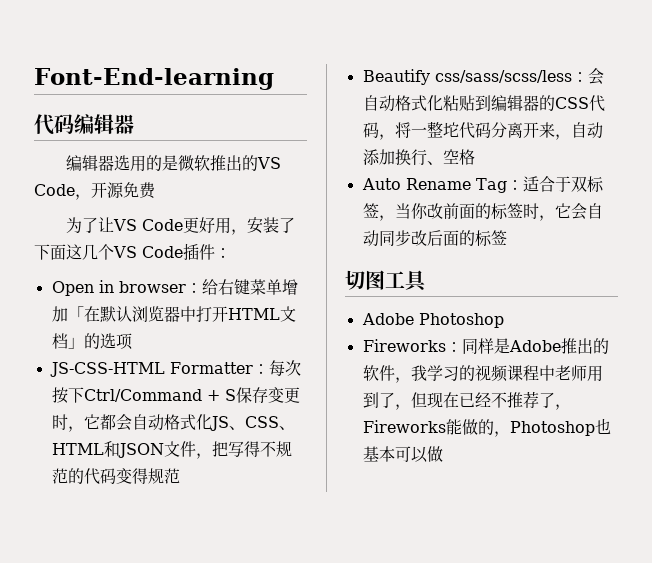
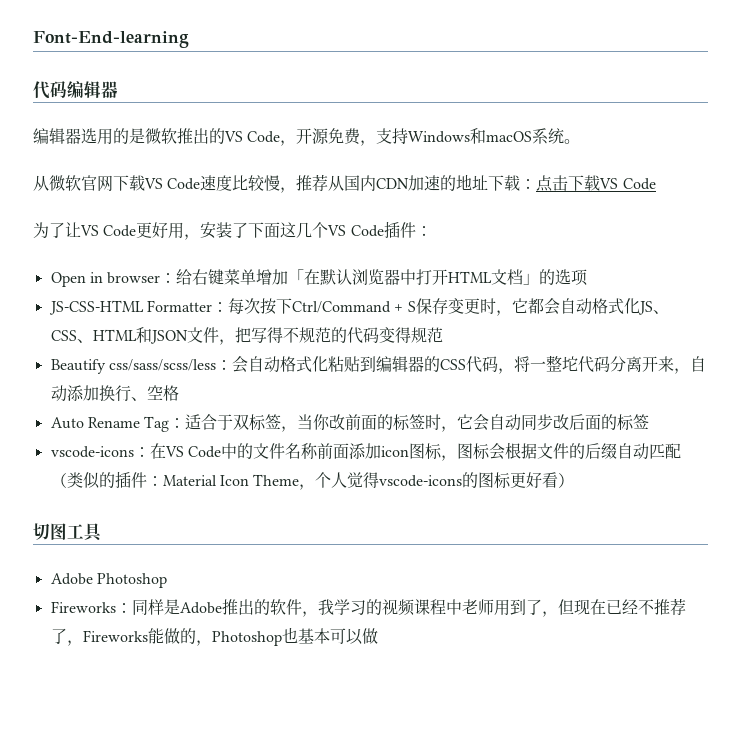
(156, 190) none -> [360,128,581,146] [33,174,656,193] ，支持Windows和macOS系统。 // 从微软官网下载VS Code速度比较慢，推荐从国内CDN加速的地址下载：点击下载VS Code
(507, 237) none -> [50,442,681,461] [50,471,575,490] // vscode-icons：在VS Code中的文件名称前面添加icon图标，图标会根据文件的后缀自动匹配（类似的插件：Material Icon Theme，个人觉得vscode-icons的图标更好看）

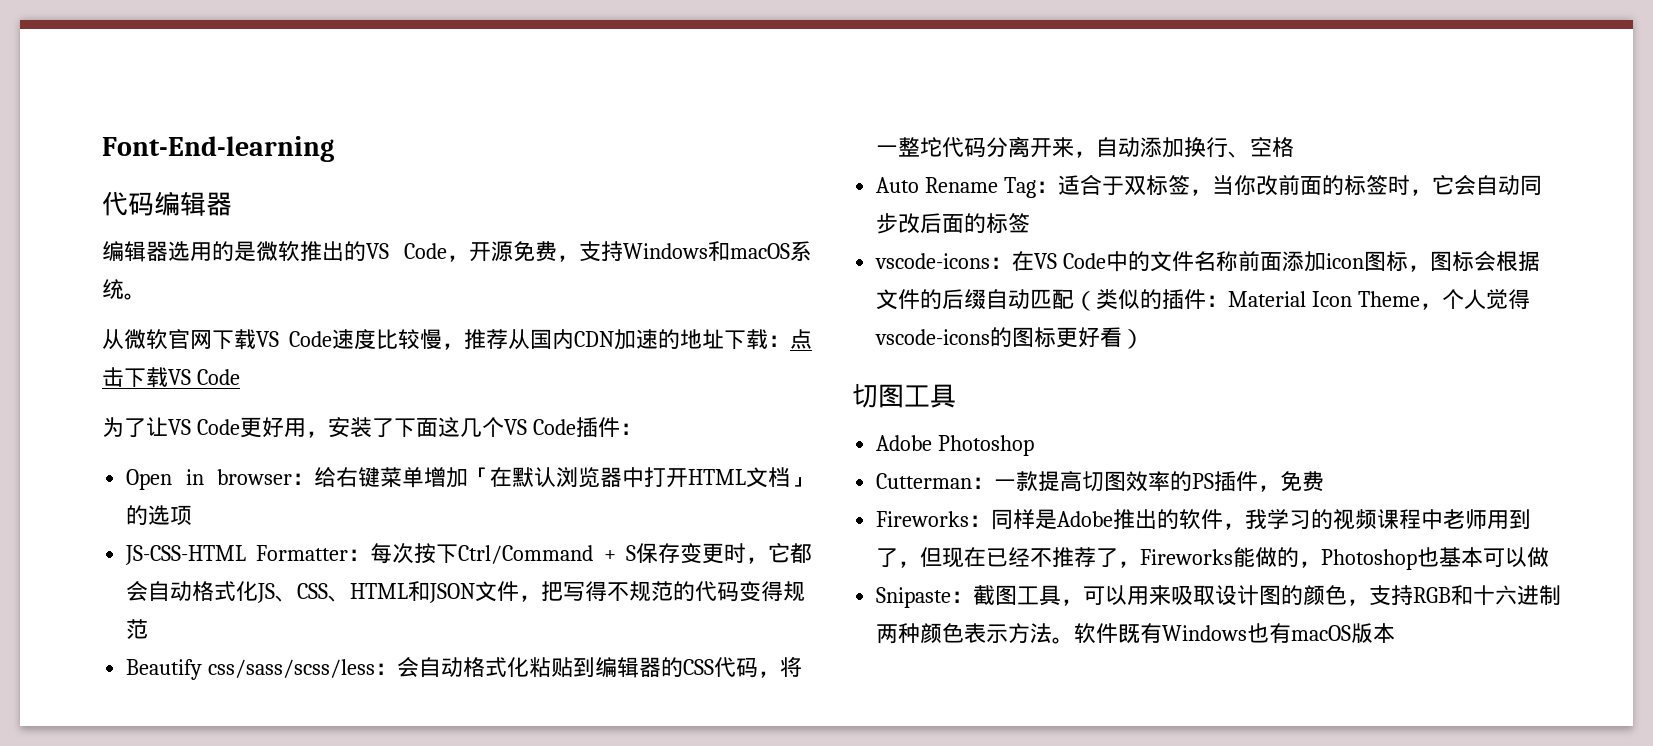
(167, 580) none -> [876,471,1325,492] // Cutterman：一款提高切图效率的PS插件，免费
(378, 636) none -> [876,585,1562,608] [876,623,1396,644] // Snipaste：截图工具，可以用来吸取设计图的颜色，支持RGB和十六进制两种颜色表示方法。软件既有Windows也有macOS版本

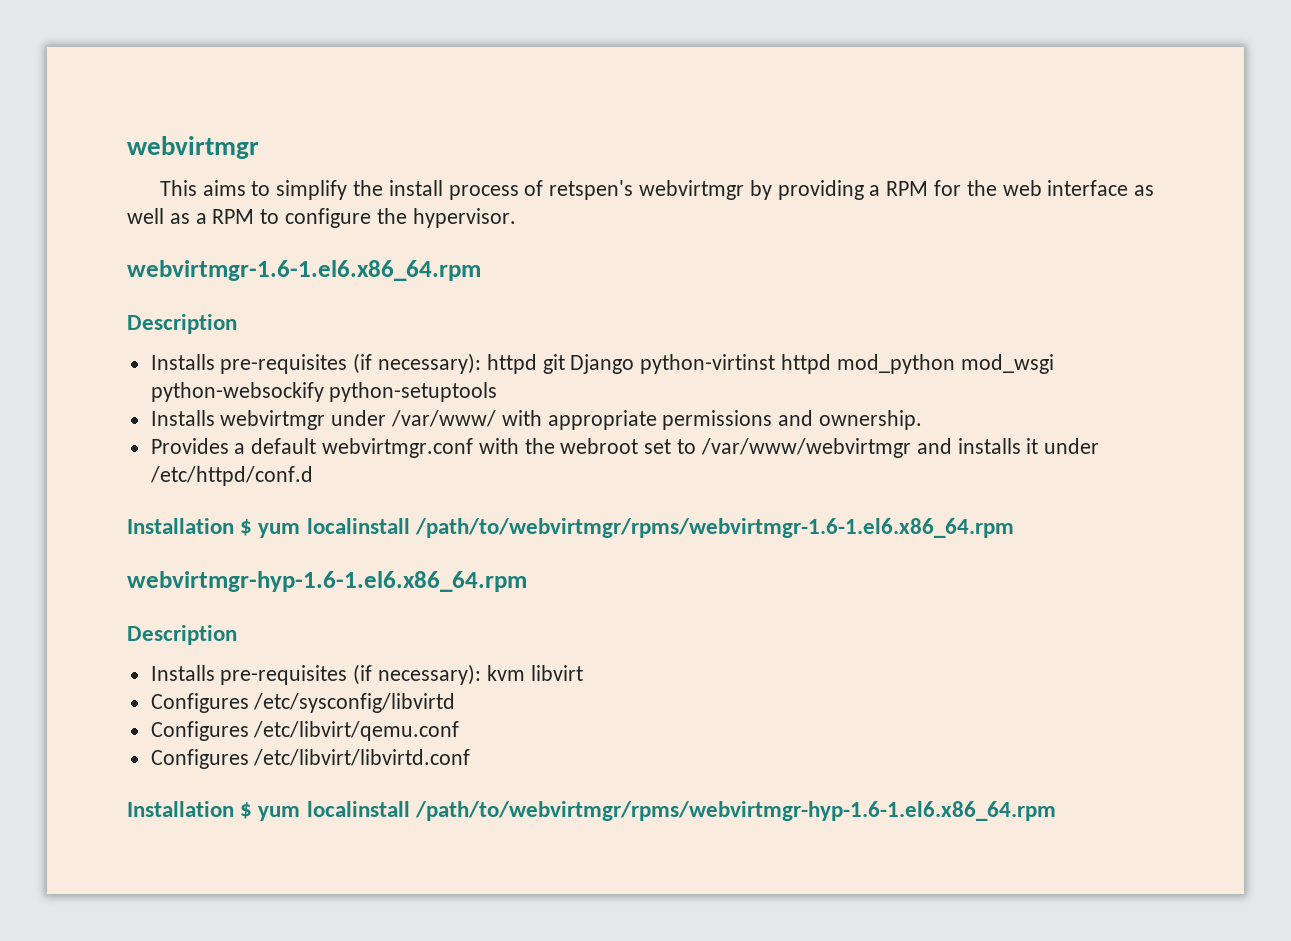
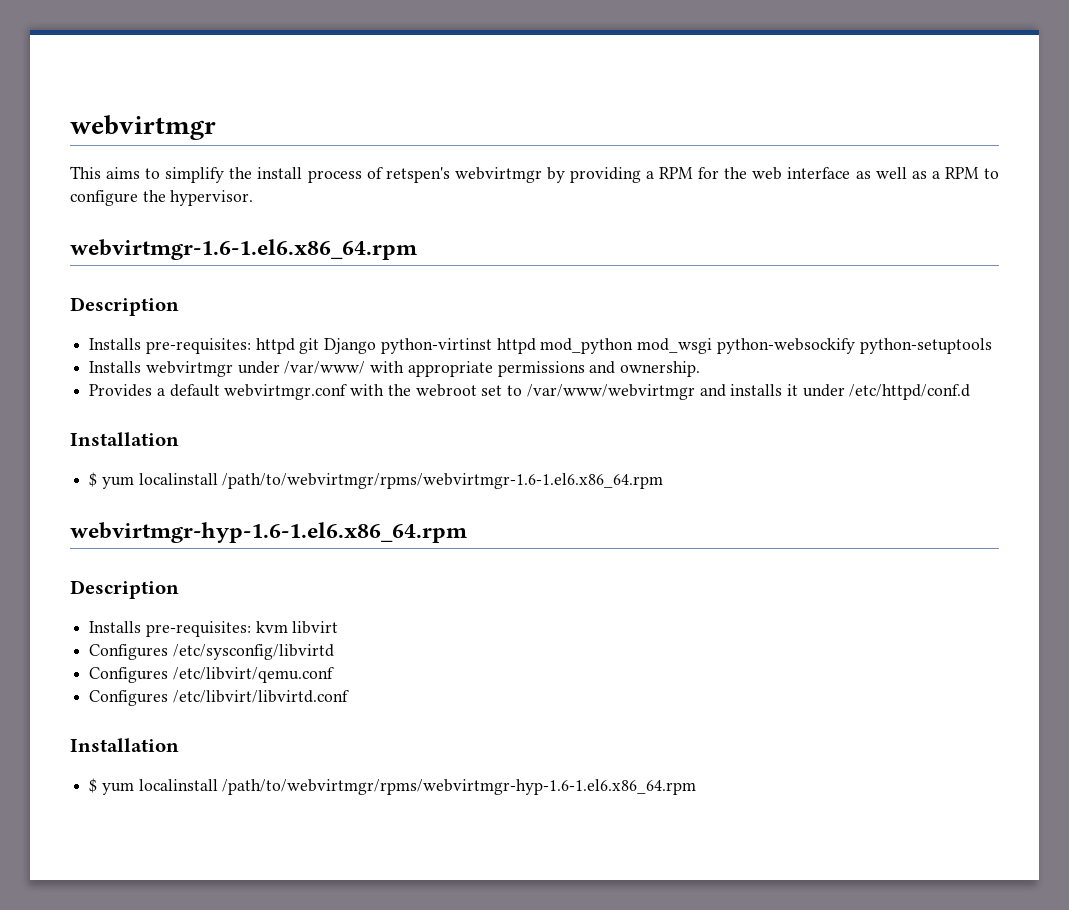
[220,353,482,374] pre-requisites (if necessary): -> [145,338,251,354] pre-requisites:
(234, 526) none -> (179, 439) //
[220,664,482,685] pre-requisites (if necessary): -> [145,621,251,637] pre-requisites:
(234, 809) none -> (179, 745) //

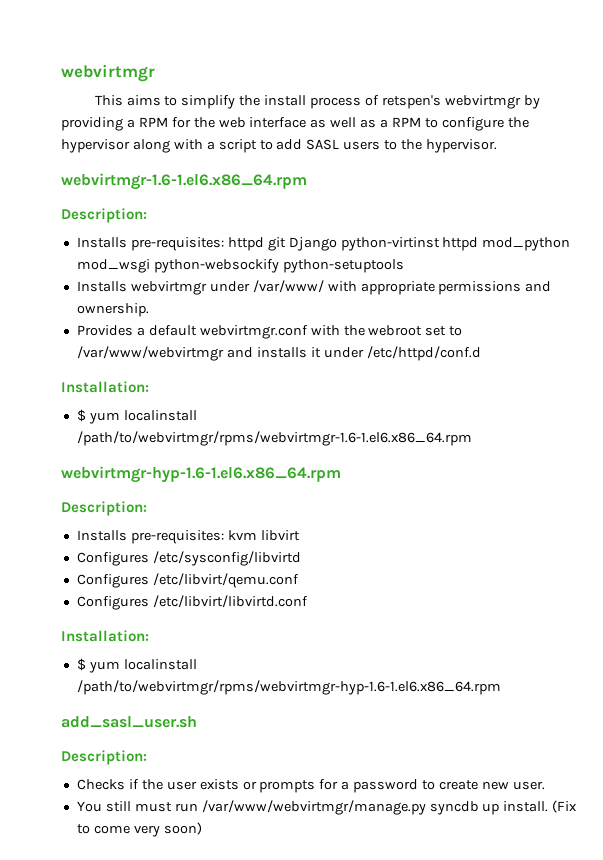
(166, 196) none -> [61,139,423,153] hypervisor along with a script to add SASL users to the
[70,297,179,316] Description -> [61,208,147,223] Description:
[70,432,179,446] Installation -> [61,381,149,393] Installation:
[70,580,179,599] Description -> [61,501,147,516] Description:
[70,738,179,752] Installation -> [61,630,149,642] Installation:
(697, 787) none -> [61,716,197,728] [61,750,147,765] [76,779,545,793] [76,800,578,815] [76,822,202,837] // add_sasl_user.sh // Description: // Checks if the user exists or prompts for a password to create new user. // You still must run /var/www/webvirtmgr/manage.py syncdb up install. (Fix to come very soon)

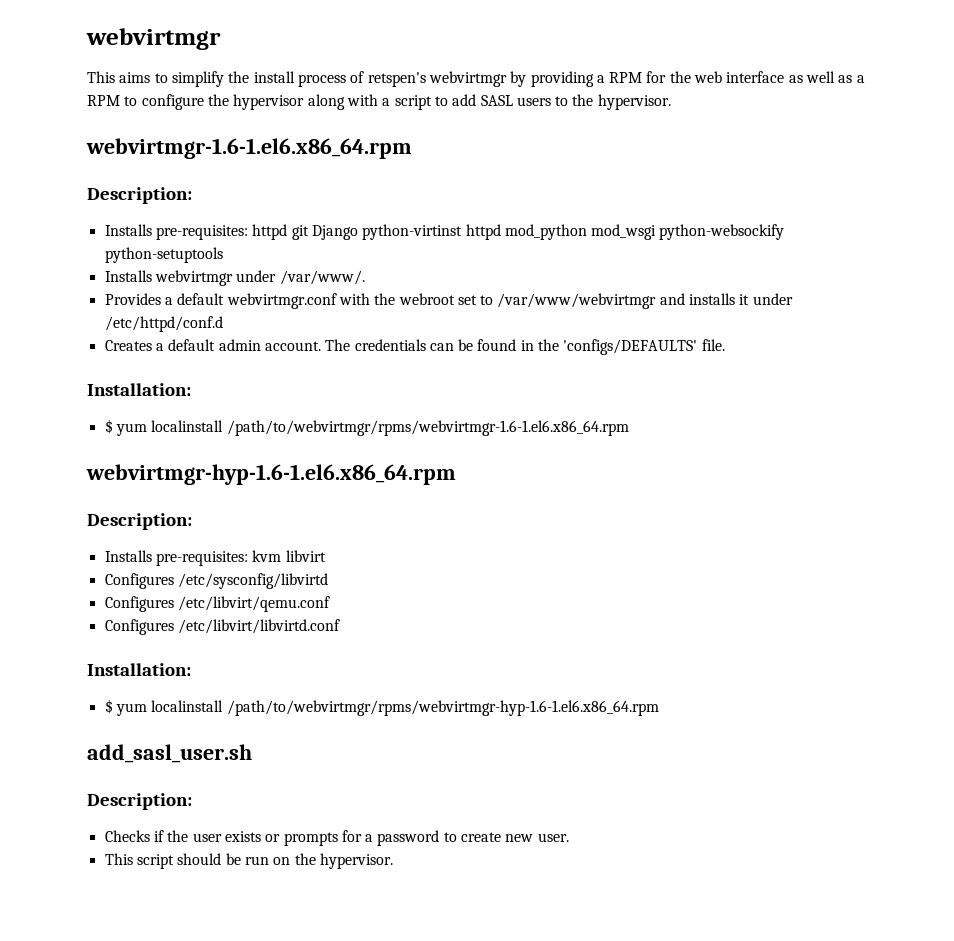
[252,280,552,295] [76,303,149,317] /var/www/ with appropriate permissions and ownership. -> [279,270,365,285] /var/www/.
(481, 353) none -> [104,339,725,355] // Creates a default admin account. The credentials can be found in the 'configs/DEFAULTS' file.
[76,800,578,815] [76,822,202,837] You still must run /var/www/webvirtmgr/manage.py syncdb up install. (Fix to come very soon) -> [104,853,393,869] This script should be run on the hypervisor.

* _TASK INSTRUCTIONS_: Above are the records. Identify each line that contains the word "requisites".

* _EXERCISE SOLUTION_:
[220,353,482,374] pre-requisites (if necessary): -> [145,338,251,354] pre-requisites:
[220,664,482,685] pre-requisites (if necessary): -> [145,621,251,637] pre-requisites:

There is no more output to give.